Some things I established:

  • Assume each customer has a unique name
  • If the name is the same in both lists, it's the same customer
  • The names are of the form first name last name
  • There's no trickery of II's, Jr's, weird characters, etc.

I think the point was to find an efficient algorithm/use of data structures to do this as efficiently as possible.

My progress went like this:

  • Read one list in to memory, then read the other list one item at a time to see if there is a match
  • Alphabetize both lists then start at the top of one list and see if each item appears in the other list
  • Put both lists into ordered lists, then use the shorter list to check item by item (that way, it one list has 2 items, you only check those 2 items)
  • Put one list into a hash, and check for the existence of keys from the other list

The interviewer kept asking, "What next?", so I assume I'm missing something else.

Any other tricks to do this efficiently?

Side note, this question was in python, and I just read about sets, which seem to do this as efficiently as possible.
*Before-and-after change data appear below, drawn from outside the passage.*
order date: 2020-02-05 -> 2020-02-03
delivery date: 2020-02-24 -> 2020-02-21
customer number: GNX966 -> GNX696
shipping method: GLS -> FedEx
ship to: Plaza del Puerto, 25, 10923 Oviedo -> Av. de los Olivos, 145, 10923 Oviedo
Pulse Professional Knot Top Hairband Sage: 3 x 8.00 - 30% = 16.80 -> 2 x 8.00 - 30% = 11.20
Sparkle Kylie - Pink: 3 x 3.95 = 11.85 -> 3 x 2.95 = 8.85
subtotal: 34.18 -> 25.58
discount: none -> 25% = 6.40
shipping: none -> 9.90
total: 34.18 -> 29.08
Any idea what the data structure/algorithm of sets is?

回答1:

  1. Put one list into a bloom filter and use that to filter the second list.
  2. Put the filtered second list into a bloom filter and use that to filter the first list.
  3. Sort the two lists and find the intersection by one of the methods above.

The benefit of this approach (besides letting you use a semi-obscure data structure correctly in an interview) is that it doesn't require any O(n) storage until after you have (with high probability) reduced the problem size.


The interviewer kept asking, "What next?", so I assume I'm missing something else.

Maybe they would just keep asking that until you run out of answers.


http://code.google.com/p/python-bloom-filter/ is a python implementation of bloom filters.



回答2:

It really doesnt matter how its implemented ... but I believe it is implemented in C so it is faster and better set([1,2,3,4,5,6]).intersection([1,2,5,9]) is likely what they wanted

In python readability counts for alot! and set operations in python are used extensively and well vetted...

that said another pythonic way of doing it would be

list_new = [itm for itm in listA if itm in listB]

or

list_new = filter(lambda itm:itm in listB,listA)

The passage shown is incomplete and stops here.